* **DIRECTIONS FOR THIS TASK**: Give back the whole listing exactly as written, pictures excluded.

/---

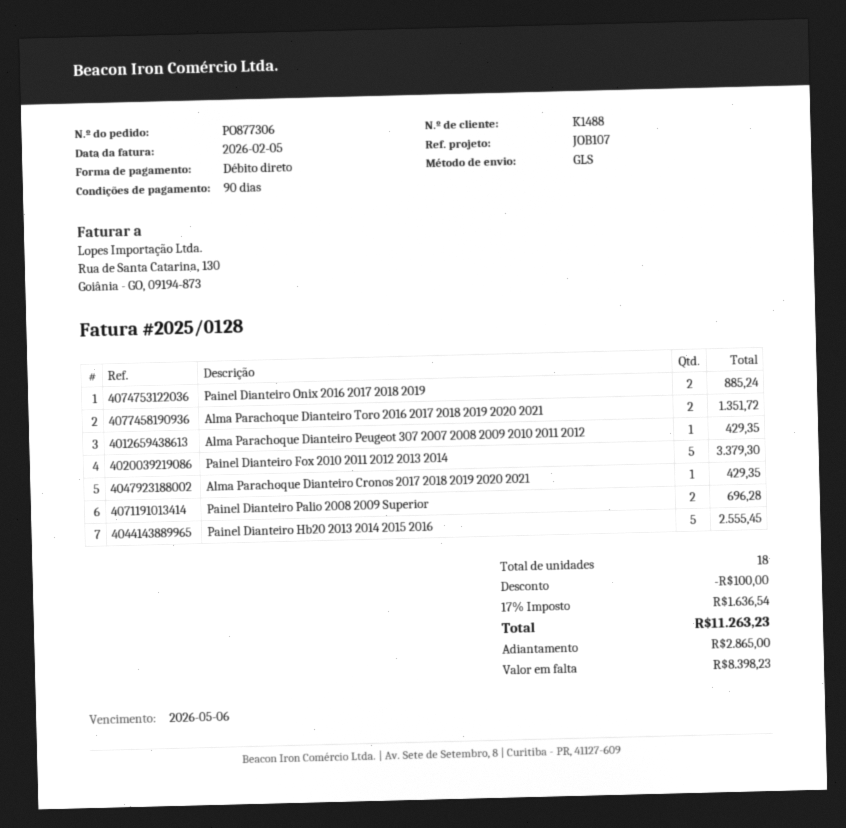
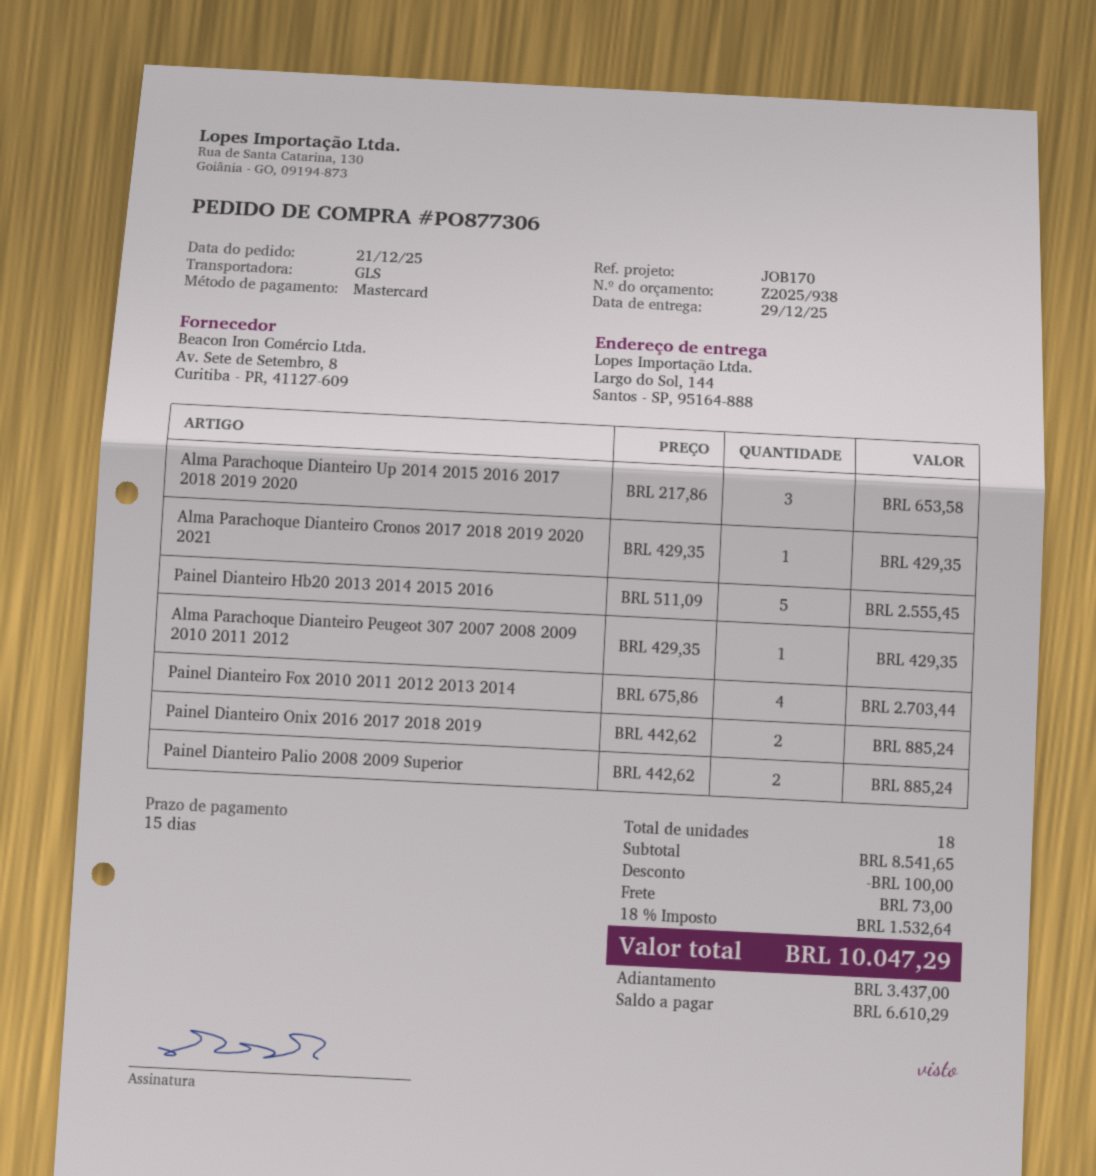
payment terms: 90 days -> 15 days
reference: JOB107 -> JOB170
payment method: direct debit -> Mastercard
Alma Parachoque Dianteiro Toro 2016 2017 2018 2019 2020 2021: 2 for 1351.72 -> none
Painel Dianteiro Fox 2010 2011 2012 2013 2014: 5 for 3379.30 -> 4 for 2703.44
Painel Dianteiro Palio 2008 2009 Superior: 2 for 696.28 -> 2 for 885.24
Alma Parachoque Dianteiro Up 2014 2015 2016 2017 2018 2019 2020: none -> 3 for 653.58
shipping: none -> 73.00
tax: 17% = 1636.54 -> 18% = 1532.64
total: 11263.23 -> 10047.29
deposit: 2865.00 -> 3437.00
balance: 8398.23 -> 6610.29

\---

* **ANSWER TO THIS TASK**:
payment terms: 90 days -> 15 days
reference: JOB107 -> JOB170
payment method: direct debit -> Mastercard
Alma Parachoque Dianteiro Toro 2016 2017 2018 2019 2020 2021: 2 for 1351.72 -> none
Painel Dianteiro Fox 2010 2011 2012 2013 2014: 5 for 3379.30 -> 4 for 2703.44
Painel Dianteiro Palio 2008 2009 Superior: 2 for 696.28 -> 2 for 885.24
Alma Parachoque Dianteiro Up 2014 2015 2016 2017 2018 2019 2020: none -> 3 for 653.58
shipping: none -> 73.00
tax: 17% = 1636.54 -> 18% = 1532.64
total: 11263.23 -> 10047.29
deposit: 2865.00 -> 3437.00
balance: 8398.23 -> 6610.29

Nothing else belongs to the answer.